YouTube isn’t about to change its policy on removing videos for John McCain or anyone else. In a letter sent to the Google-owned site Monday, the Senator’s presidential campaign contends YouTube is “chilling political speech” by taking down some of its videos based on “meritless copyright claims.” YouTube’s answer, in so many words: “tough luck.”
The McCain campaign request should give pause to anyone questioning the importance of Web video for political campaigns.
YouTube should “commit to a full legal review of all takedown notices on videos posted from accounts controlled by (at least) political candidates and campaigns,” wrote John McCain for President General Counsel Trevor Potter in a Monday missive, sent to YouTube CEO Chad Hurley and the general ounsels of YouTube and Google, and copied to Barack Obama’s campaign. Potter suggested that videos uploaded to the video sharing site were removed “numerous times” unnecessarily as a result of what they believe to be disputable copyright infringement claims, most likely from media outlets.
YouTube isn’t having it. “You are operating from the position of strength, with the knowledge of exactly where the content in your videos came from,” wrote the firm’s counsel in a response dated Tuesday, suggesting several legal methods of counteracting video removal and copyright infringement claims.
“It is unknown what video McCain was referring to but usually negative ads that refer to news sources will put YouTube and other sites in a difficult spot,” explained Rajeev Kadam, CEO of Divinity Metrics, a firm that measures Web video consumption.
During the election season, YouTube has scrubbed hundreds of videos featuring content associated with John McCain or Barack Obama, according to data from Divinity Metrics. About 40 videos placed by the McCain campaign have been removed, while around 10 from the Obama camp are no longer available on the video site. Some videos may have been extracted by the campaigns themselves, however.

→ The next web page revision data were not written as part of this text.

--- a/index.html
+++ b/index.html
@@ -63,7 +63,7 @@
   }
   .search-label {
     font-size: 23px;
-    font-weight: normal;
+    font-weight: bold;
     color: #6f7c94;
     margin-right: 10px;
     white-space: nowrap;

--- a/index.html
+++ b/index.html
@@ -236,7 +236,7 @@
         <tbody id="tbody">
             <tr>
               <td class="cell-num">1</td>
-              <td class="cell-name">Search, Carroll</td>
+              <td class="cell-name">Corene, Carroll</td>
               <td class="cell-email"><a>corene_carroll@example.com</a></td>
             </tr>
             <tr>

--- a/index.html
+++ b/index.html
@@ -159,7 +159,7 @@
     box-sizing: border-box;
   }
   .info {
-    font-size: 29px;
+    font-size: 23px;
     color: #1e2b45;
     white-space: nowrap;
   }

“We have seen a lot of blogs and TV networks peeved at the candidates using clips or their content inside their political ads, especially attack ads,” Kadam told ClickZ News. “This election especially, content owners [referencing] attack ads are being very vocal because they view that type of content as damaging to their brand and impartiality. For YouTube it a safer bet to just take them down instead of inviting a lawsuit.”
Both the Obama and McCain campaigns have been subject to YouTube video cleansing. In September, a McCain campaign Web video referencing a controversial Obama comment was removed from the site. The video featured Obama making a quip about putting lipstick on a pig, in addition to footage of CBS Evening News anchor Katie Couric.
Earlier this month, a video placed on YouTube by the Obama camp was also wiped away. The “Bad News” video, promoting voter registrations, combined clips of NBC anchors to make it seem as though they had declared McCain the winner of the presidential election. Reportedly, NBC requested a takedown, granted by YouTube.
“YouTube has become a critical distribution arm. Anytime that’s endangered — whether you’re the McCain campaign or a guy in your garage — it becomes an issue for you,” said Robert Greenwald, who hates to admit he’s in agreement with the McCain campaign. The progressive political filmmaker and founder of Brave New Films, an organization that has been using video placed on YouTube to fight McCain’s campaign and push progressive political ideas, has had his own run-ins with YouTube takedowns.
Several videos posted to YouTube by Brave New Films were removed following notification of copyright infringement claims from Talk Radio Network, which syndicates conservative talk shows “The Michael Savage Show,” “The Laura Ingraham Show,” and others. Among the videos was one Brave New Films had placed criticizing Savage for anti-Muslim remarks. The film outfit recently filed a lawsuit against Savage and Talk Radio Network.
“It was a disaster for us,” said Greenwald of the YouTube shutout, which he thinks prevented his organization from spreading its messages at a critical pre-election time. “I can’t believe I’m going to say this — I’m in agreement with [the McCain campaign].”
YouTube follows regulations determined by the Digital Millennium Copyright Act, which allows content hosts to remove disputed content without being subject to copyright infringement liability. If the entity that uploaded the video in question files a “counter-notification,” the same law allows YouTube to replace the video after 10 business days if no copyright suit is filed against the uploader.
“Takedowns are a tricky thing with video sites. There is an array of technology components and humans involved in the equation,” noted Kadam, who said some large companies have staff dedicated to digging up video that might damage their brands.
Recognizing the time-consuming effort involved with determining the validity of copyright infringement claims before videos are removed, the McCain campaign suggested YouTube proceed with a legal review of takedown notices only when they pertain to videos from political candidates or campaigns.
YouTube essentially called that proposal unfair. “We try to be careful not to favor one category of content on our site over others, and to treat all of our users fairly, regardless of whether they are an individual, a large corporation or a candidate for public office.”